A goal of this study is to analyze the impact of fetch rate and ROB size on pre-execution performance, not to find a good cost/performance balance. Therefore a pre-execution scheme was chosen for analysis that gives good performance with little regard for resources used. That is, the size of the slice cache and the number of functional units is large, so as to bring out as much potential performance as possible; it will be called the Expensive Slice Machine (ESM).

Slice construction is performed as loads commit; it is performed instantaneously and for all committing loads generating a lead miss. ESM constructs (but does not always cache) slices for every load instruction that generates a lead miss. A lead miss is the miss to the level 1 cache that initiates a cache fill. (A following instruction that access the same address before the data arrives is not said to generate a lead miss.) The slice is constructed by extracting the dataflow tree for the troublesome load using a buffer holding recently committed instructions. The margin for a newly constructed slice is computed, the number of cycles by which the prefetch load will precede the target load assuming that when the slice is forked fetch proceeds at the same rate as when it was constructed. If the margin is below 2 cycles the slice is not cached.

A miss distance is stored with each slice, this is used to determine whether to fork the slice. When the slice is constructed the miss distance is set to zero, it is also set to zero if the slice's prefetch instruction generates a lead miss; it is incremented if the prefetch does not generate a lead miss. (Any practical system would have a separate load miss predictor.)

The number of simultaneously executing slices is limited to eight. If less than eight are executing the slice cache is probed using the addresses of decoding instructions. If a slice is found and its miss distance is less than 7, execution forks. The slice is decoded and renamed at a rate of 4 instructions per cycle in the base machine. Slice instruction execution proceeds normally, that is, decode, rename, and scheduling proceed at the same speed as for ordinary instructions.

Slice instructions do not use ROB slots but they share execution resources of main-thread instructions. In the systems analyzed there are plenty of functional units and so there is rarely any waiting.

# 3. Pre-Execution Performance

The speedup attained by pre-execution depends in part on the margin of the prefetch over the target and by the number of targets that lie on a critical path.

# 3.1. Critical Path and Sensitivity to ROB Size

In a dynamically scheduled system some load misses do not impact execution time, instead the processor "catches up" when these loads complete. Those that do impact execution time in a particular processor configuration are called *critical loads* for that configuration.

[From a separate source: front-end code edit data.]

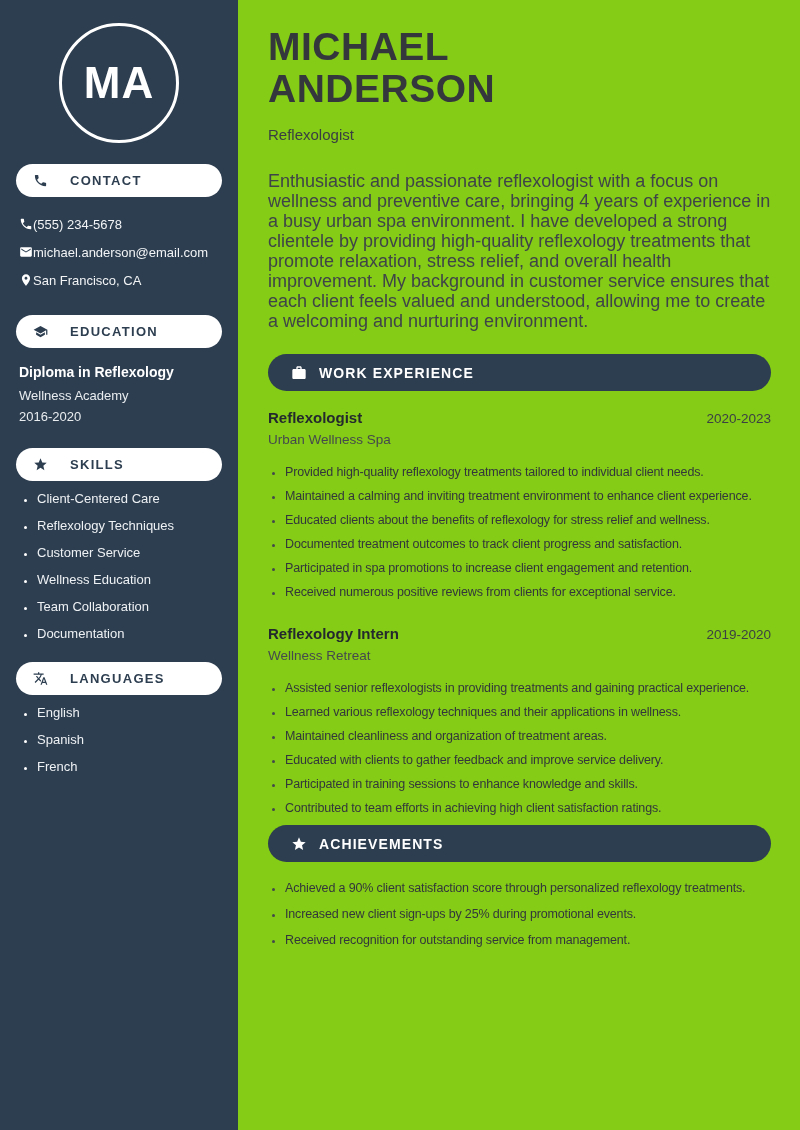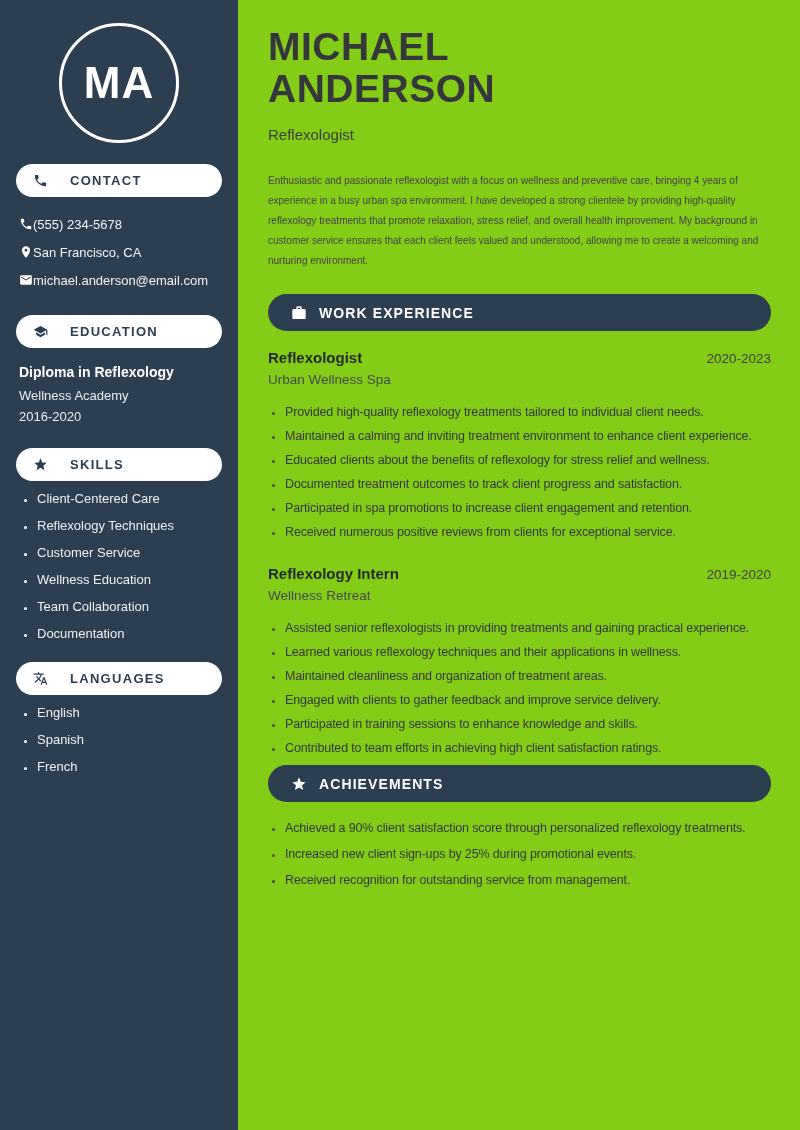--- a/index.html
+++ b/index.html
@@ -68,7 +68,7 @@
     text-transform: uppercase;
   }
   .headline { margin-top: 16px; font-size: 15px; color: #3a3e42; }
-  .summary { margin: 28px 0 0 0; font-size: 10px; line-height: 20px; color: #3f4448; }
+  .summary { margin: 28px 0 0 0; font-size: 18px; line-height: 20px; color: #3f4448; }
 
   .section-pill {
     margin-top: 23px;

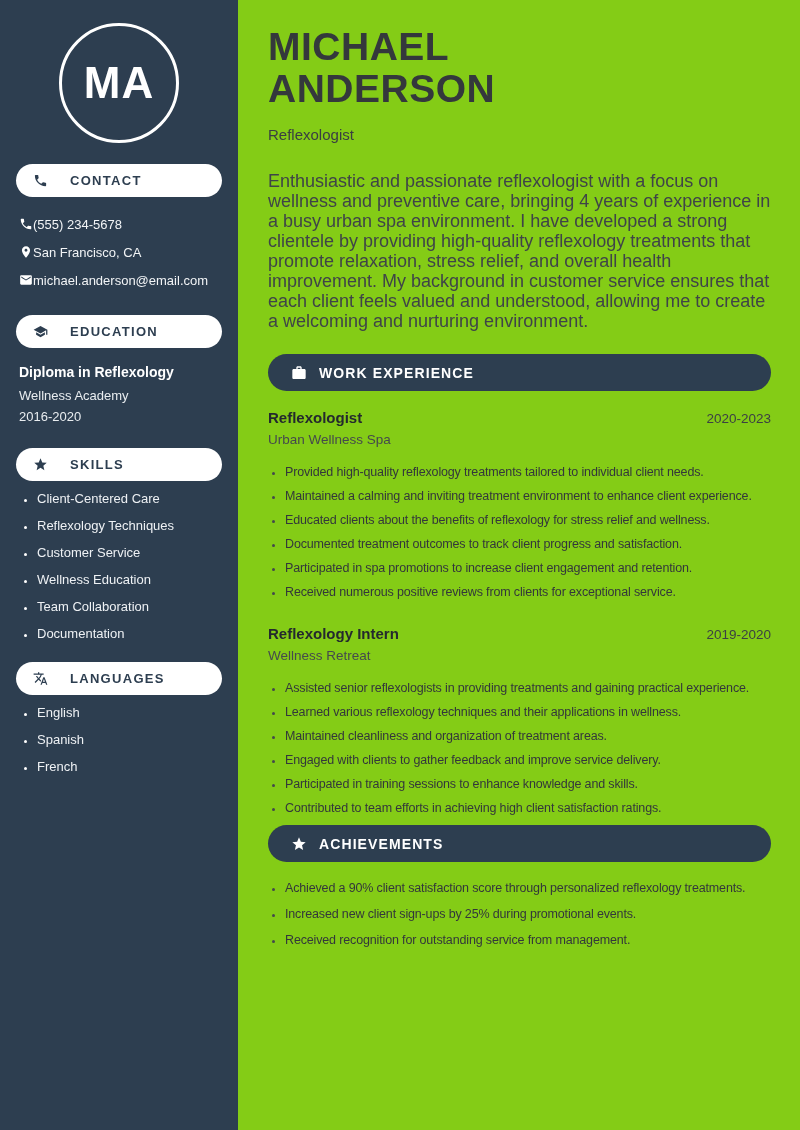--- a/index.html
+++ b/index.html
@@ -124,15 +124,15 @@
       </li>
       <li class="contact-row">
         <svg viewBox="0 0 24 24" fill="#ffffff">
+            <path d="M20 4H4c-1.1 0-1.99.9-1.99 2L2 18c0 1.1.9 2 2 2h16c1.1 0 2-.9 2-2V6c0-1.1-.9-2-2-2zm0 4l-8 5-8-5V6l8 5 8-5v2z"></path>
+          </svg>
+        <span>michael.anderson@email.com</span>
+      </li>
+      <li class="contact-row">
+        <svg viewBox="0 0 24 24" fill="#ffffff">
             <path d="M12 2C8.13 2 5 5.13 5 9c0 5.25 7 13 7 13s7-7.75 7-13c0-3.87-3.13-7-7-7zm0 9.5c-1.38 0-2.5-1.12-2.5-2.5s1.12-2.5 2.5-2.5 2.5 1.12 2.5 2.5-1.12 2.5-2.5 2.5z"></path>
           </svg>
         <span>San Francisco, CA</span>
-      </li>
-      <li class="contact-row">
-        <svg viewBox="0 0 24 24" fill="#ffffff">
-            <path d="M20 4H4c-1.1 0-1.99.9-1.99 2L2 18c0 1.1.9 2 2 2h16c1.1 0 2-.9 2-2V6c0-1.1-.9-2-2-2zm0 4l-8 5-8-5V6l8 5 8-5v2z"></path>
-          </svg>
-        <span>michael.anderson@email.com</span>
       </li>
     </ul>
 

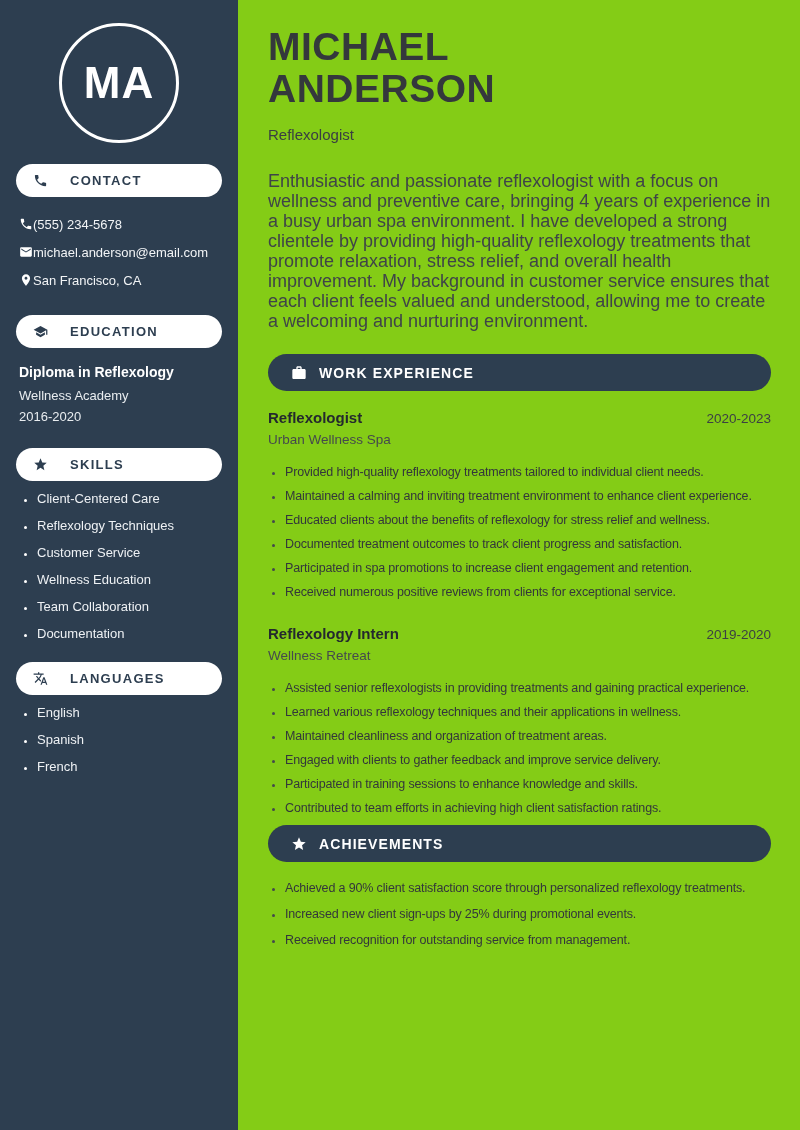--- a/index.html
+++ b/index.html
@@ -220,7 +220,7 @@
         <li>Assisted senior reflexologists in providing treatments and gaining practical experience.</li>
         <li>Learned various reflexology techniques and their applications in wellness.</li>
         <li>Maintained cleanliness and organization of treatment areas.</li>
-        <li>Engaged with clients to gather feedback and improve service delivery.</li>
+        <li>Educated with clients to gather feedback and improve service delivery.</li>
         <li>Participated in training sessions to enhance knowledge and skills.</li>
         <li>Contributed to team efforts in achieving high client satisfaction ratings.</li>
       </ul>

There are two ways loads can be critical: they can delay branch or jump target resolution, or they can contribute to the filling of the reorder buffer. The first type will be called *control-critical loads*, the second type will be called *window-critical loads*. Control-critical loads are those loads that, because they don't hit the cache, force instructions computing a branch condition or target for a mispredicted branch to wait. For windowcritical loads if the load had not missed the reorder buffer would have filled later, if at all. In both cases the load delays correct-path instruction fetch.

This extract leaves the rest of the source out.